From the NGS American Genealogical Studies course, home sources are a great place to start your research. In fact, a home source of mine is what got the ball rolling, so to speak, for my love of family history. My maternal grandfather had written out a family tree of sorts for his paternal side. I found it and it sparked my curiosity. Since then, I’ve found other important and interesting documents and pictures. Here is what is listed in the course and whether or not I’ve had success in my own home:
Diaries, Letters, Postcards: No, yes, and yes (a boxful of postcards on my Ford side).
Deeds and Wills: Not found in home documents but filed at the courthouse.
Religious records: Not found in home documents but through the church where they are held.
Organizational papers: I know ancestors were members of organizations yet I have found no documentation at home.
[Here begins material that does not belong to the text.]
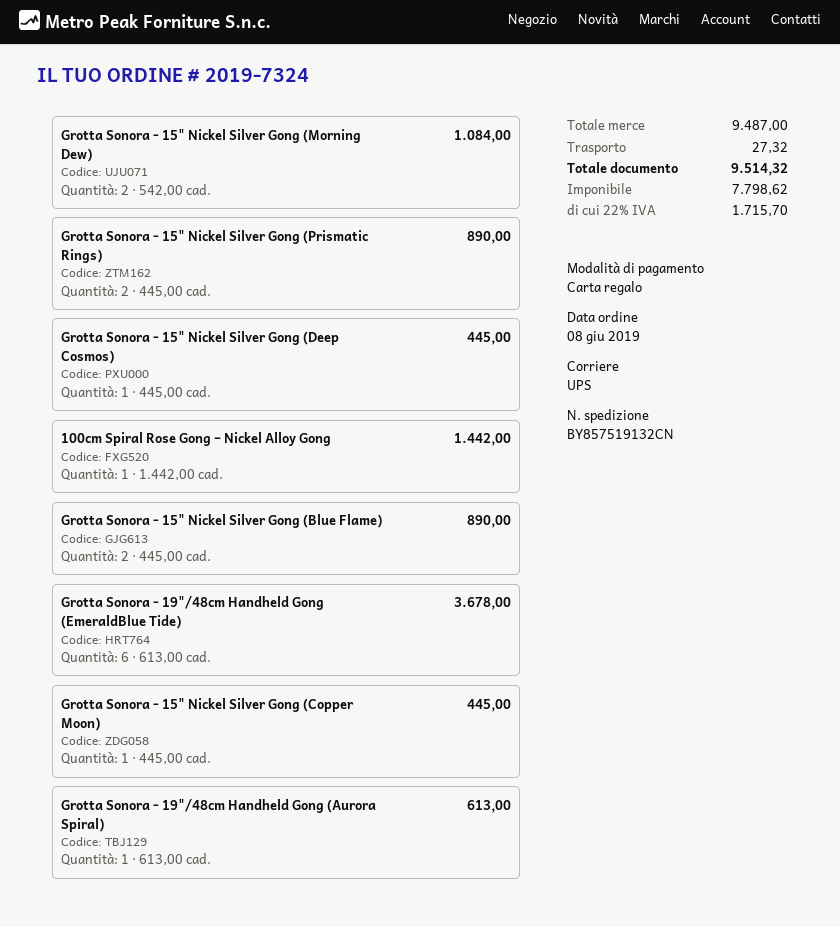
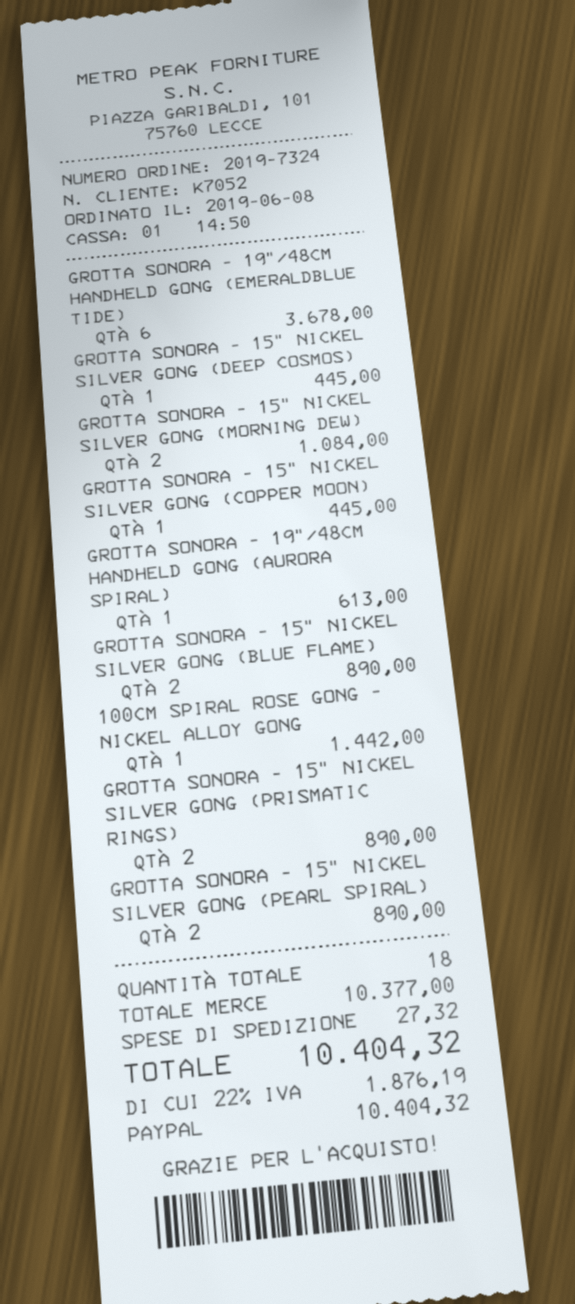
payment method: gift card -> PayPal
GROTTA SONORA - 15" NICKEL SILVER GONG (PEARL SPIRAL): none -> 2 for 890.00
subtotal: 9487.00 -> 10377.00
tax: 22% = 1715.70 -> 22% = 1876.19
total: 9514.32 -> 10404.32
Military records: No actual records, but my paternal grandfather was a POW during WWII in Germany and brought home “spoils of war” (a silverware set and bayonet) that my Dad sold. He does have medals.
Photographs: A good number of them, I’d say. I’d give anything for a photo of Paul Mayer or any of the Lichtenfels.
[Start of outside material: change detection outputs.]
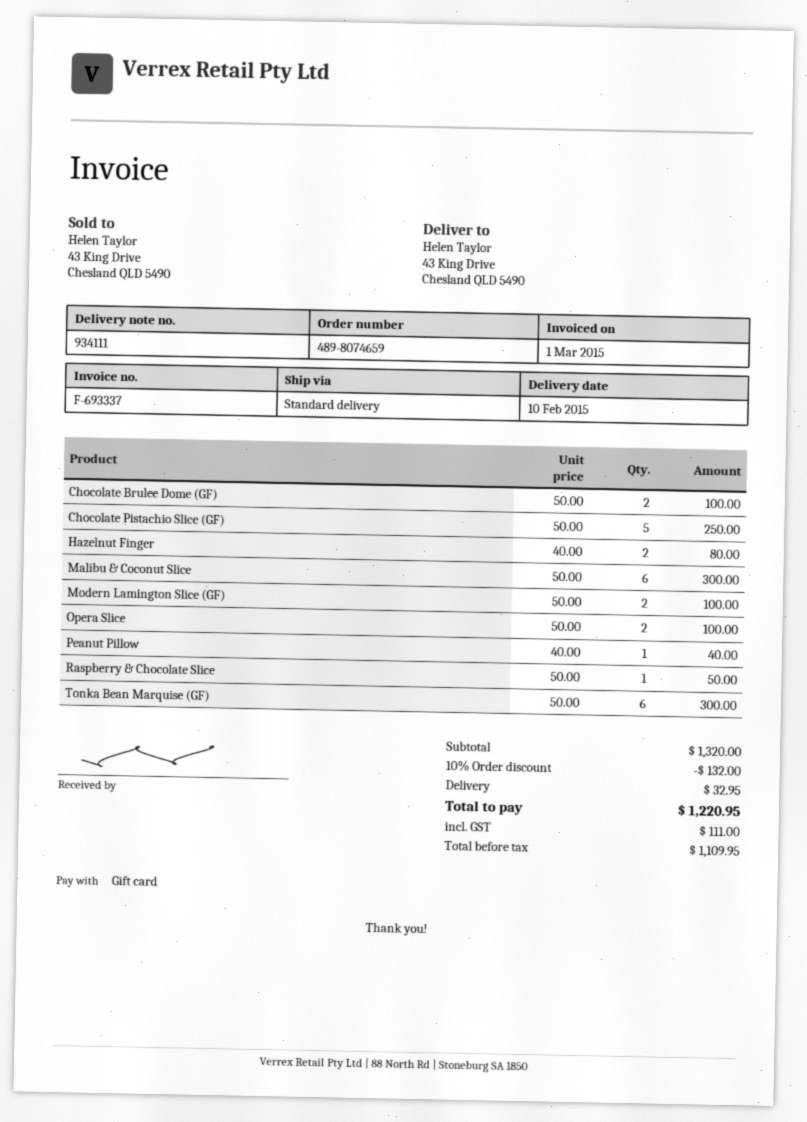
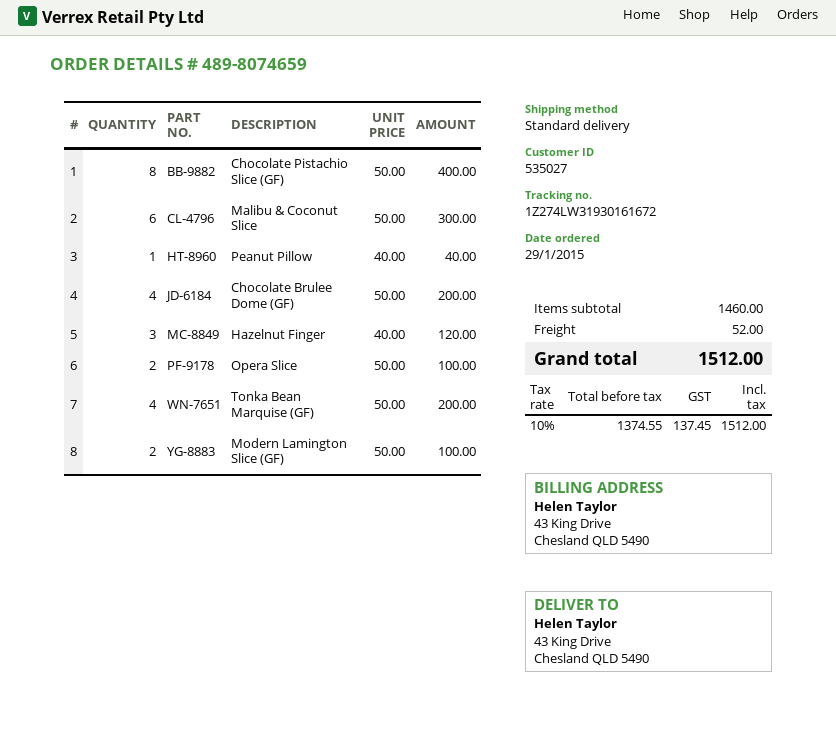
Chocolate Brulee Dome (GF): 2 x 50.00 = 100.00 -> 4 x 50.00 = 200.00
Chocolate Pistachio Slice (GF): 5 x 50.00 = 250.00 -> 8 x 50.00 = 400.00
Hazelnut Finger: 2 x 40.00 = 80.00 -> 3 x 40.00 = 120.00
Raspberry & Chocolate Slice: 1 x 50.00 = 50.00 -> none
Tonka Bean Marquise (GF): 6 x 50.00 = 300.00 -> 4 x 50.00 = 200.00
subtotal: 1320.00 -> 1460.00
discount: 10% = 132.00 -> none
shipping: 32.95 -> 52.00
net: 1109.95 -> 1374.55
tax: 111.00 -> 137.45
total: 1220.95 -> 1512.00

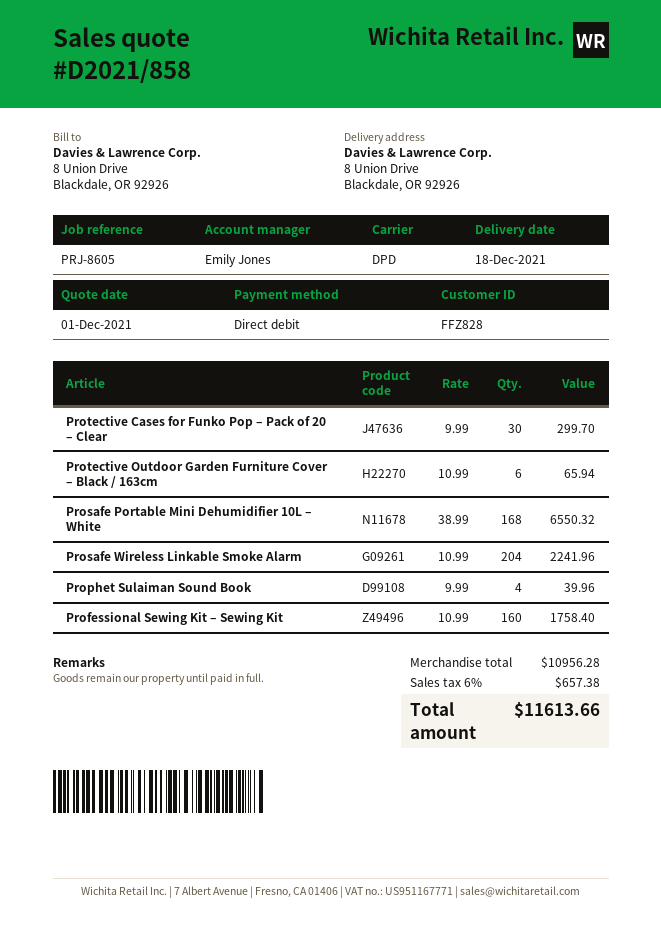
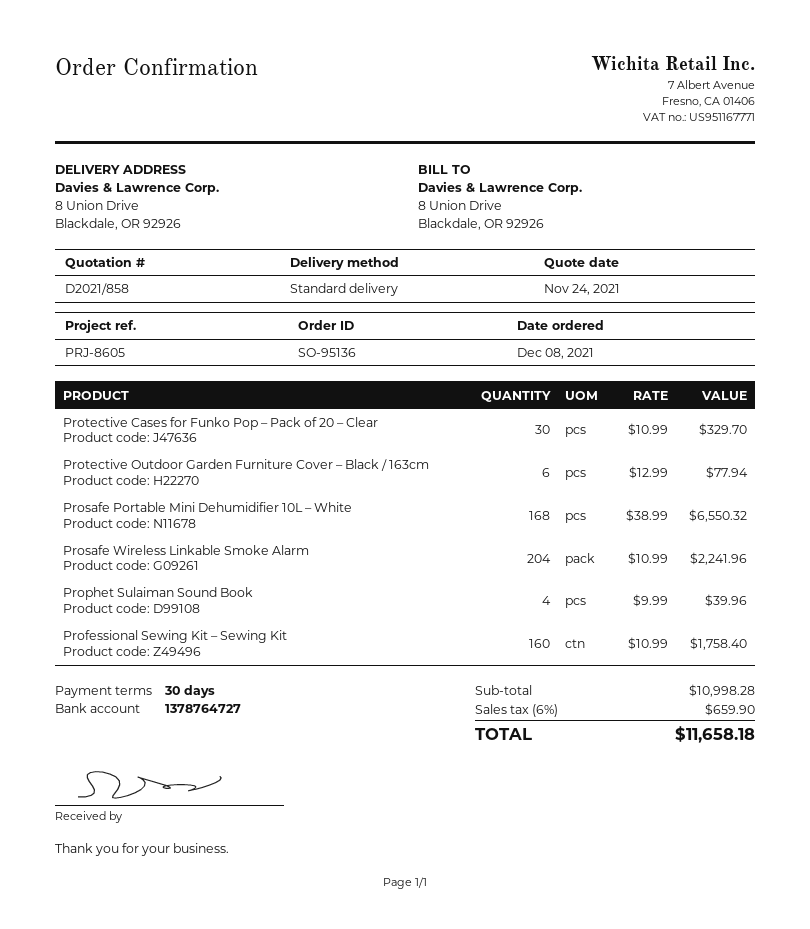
quote date: 2021-12-01 -> 2021-11-24
shipping method: DPD -> standard
Protective Cases for Funko Pop – Pack of 20 – Clear: 30 x 9.99 = 299.70 -> 30 x 10.99 = 329.70
Protective Outdoor Garden Furniture Cover – Black / 163cm: 6 x 10.99 = 65.94 -> 6 x 12.99 = 77.94
subtotal: 10956.28 -> 10998.28
tax: 6% = 657.38 -> 6% = 659.90
total: 11613.66 -> 11658.18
Newspaper clippings: As you can tell from past posts, I have a number of newspaper articles. Clippings, however, I have a few of those. My paternal grandmother saved the paper from JFK’s assassination and an article about my grandfather’s POW status.
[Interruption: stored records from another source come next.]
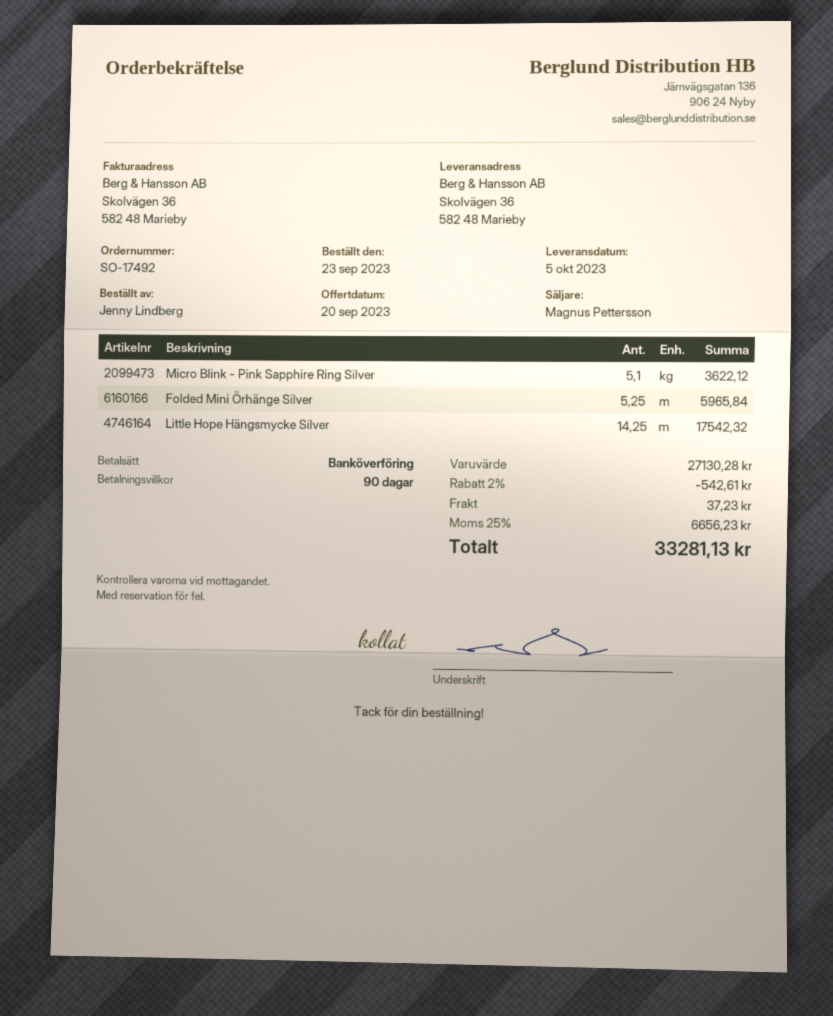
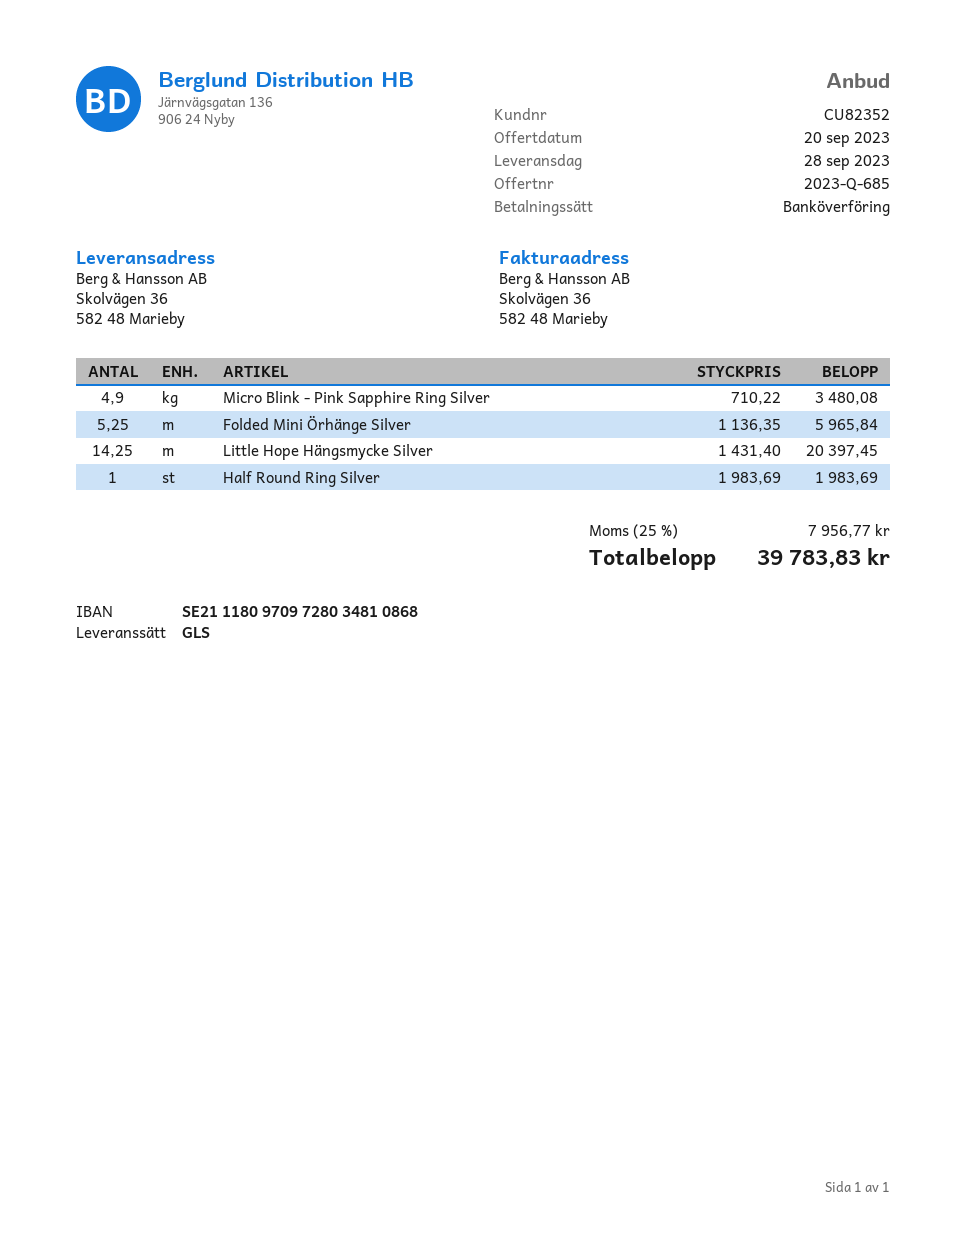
delivery date: 2023-10-05 -> 2023-09-28
Micro Blink - Pink Sapphire Ring Silver: 5.1 for 3622.12 -> 4.9 for 3480.08
Little Hope Hängsmycke Silver: 14.25 for 17542.32 -> 14.25 for 20397.45
Half Round Ring Silver: none -> 1 for 1983.69
discount: 2% = 542.61 -> none
shipping: 37.23 -> none
tax: 25% = 6656.23 -> 25% = 7956.77
total: 33281.13 -> 39783.83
Naturalization papers: None in my possession unfortunately.
Books: The course mentions baby books or wedding books, yearbooks, address books, autographs books, etc. I have 2 books that were given to my 3rd-great-grandmother in 1828, probably my 2 most prized possessions in my family history. See pictures at end of post.
Family Bible: My paternal grandfather wrote down some family history information from a book he said was written in the hand of his grandfather. Unfortunately, I have not found that book. My grandfather was thorough, recording what he copied as being from the “scripture memoranda pages of the book: ‘Bible Readings for the Home Circle’.” I have my paternal grandparents’ Bible where my grandmother recorded where she and my grandfather were married and by whom. Other than that, I have no other knowledge of family Bibles in my family.
Current family records: NGS is referring to pedigree charts and family group sheets. I have been working on those diligently the past year or so, including noting sources, making hard copies of those sources and also digitizing them.
Pictures in author’s possession.
This is how I discovered my 3rd-great-grandmother’s middle name!